## Task requirements
Check every line of the data below for the word "background". Copy the ones that have it.

Web page edit records:
......

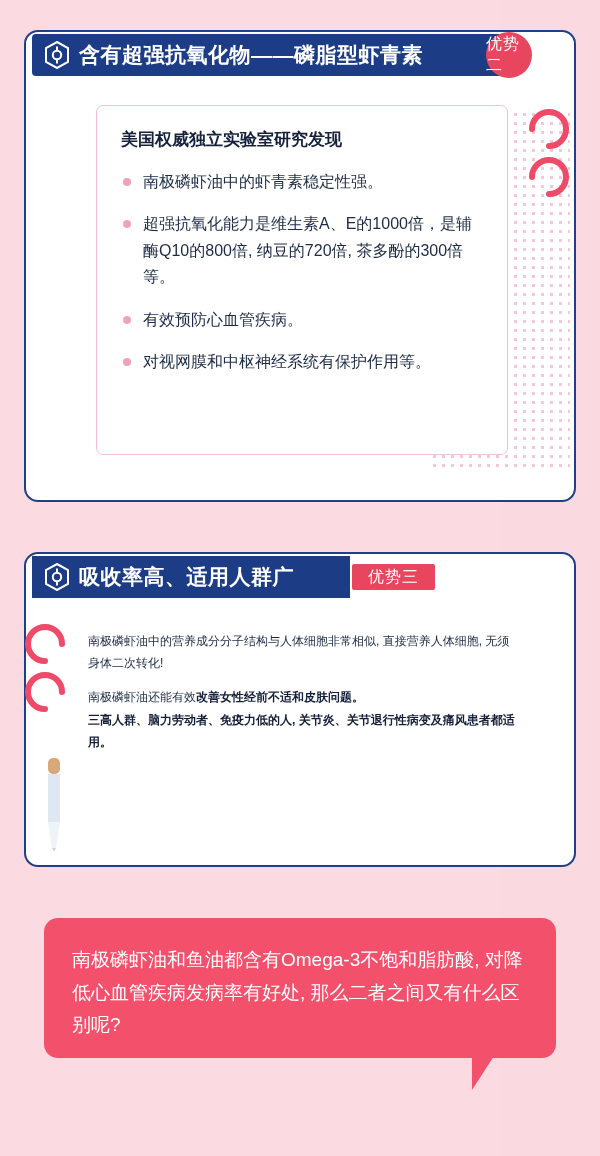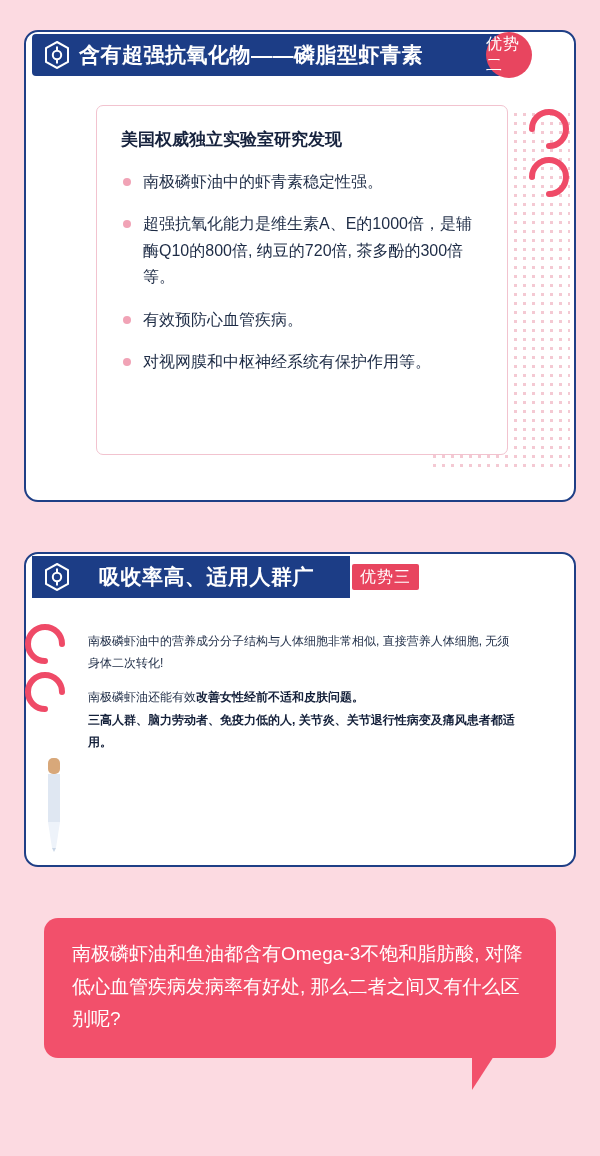--- a/index.html
+++ b/index.html
@@ -54,21 +54,21 @@
     align-items: center;
     justify-content: center;
     letter-spacing: 1px;
   }
   .badge.round {
     width: 46px; height: 46px;
     border-radius: 50%;
   }
   .badge.tag {
     height: 26px;
-    padding: 0 8px;
+    padding: 0 16px;
   }
 
   
   .inner {
     position: absolute;
     background: #ffffff;
     border: 1px solid #f2c3cf;
     border-radius: 7px;
   }
   .inner-title {
@@ -109,21 +109,21 @@
     color: #1d2b45;
   }
   .para b { font-weight: bold; color: #14203a; }
 
   
   .bubble {
     position: absolute;
     background: #f2506b;
     border-radius: 14px;
     color: #fff;
-    padding: 20px 28px;
+    padding: 26px 28px;
   }
   .bubble .btext {
     font-size: 19px;
     line-height: 1.72;
   }
   .bubble-tail {
     position: absolute;
     width: 0; height: 0;
     border-left: 22px solid #f2506b;
     border-bottom: 34px solid transparent;
@@ -171,21 +171,21 @@
   <div class="spiral" style="left:526px; top:95px;">
     <svg width="60" height="130" viewBox="0 0 60 130">
       <path d="M6 34 a17 17 0 1 1 34 0 a17 17 0 0 1 -17 17" fill="none" stroke="#ef4a67" stroke-width="6" stroke-linecap="round"></path>
       <path d="M6 82 a17 17 0 1 1 34 0 a17 17 0 0 1 -17 17" fill="none" stroke="#ef4a67" stroke-width="6" stroke-linecap="round"></path>
     </svg>
   </div>
 
   <div class="card" style="left:24px; top:552px; width:552px; height:315px; border-radius:14px;">
   </div>
 
-  <div class="hdr" style="left:32px; top:556px; width:318px;gap:20px;">
+  <div class="hdr" style="left:32px; top:556px; width:318px;">
     <span class="hexicon">
       <svg width="26" height="28" viewBox="0 0 26 28">
         <path d="M13 1 L24 7 L24 21 L13 27 L2 21 L2 7 Z" fill="none" stroke="#ffffff" stroke-width="2"></path>
         <circle cx="13" cy="14" r="4.2" fill="none" stroke="#ffffff" stroke-width="2"></circle>
         <rect x="12" y="5.5" width="2" height="3.5" fill="#ffffff"></rect>
         <rect x="12" y="19" width="2" height="3.5" fill="#ffffff"></rect>
       </svg>
     </span>
     <span class="hdr-title">吸收率高、适用人群广</span>
   </div>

......

## Answer box
     background: #ffffff;
     background: #f2506b;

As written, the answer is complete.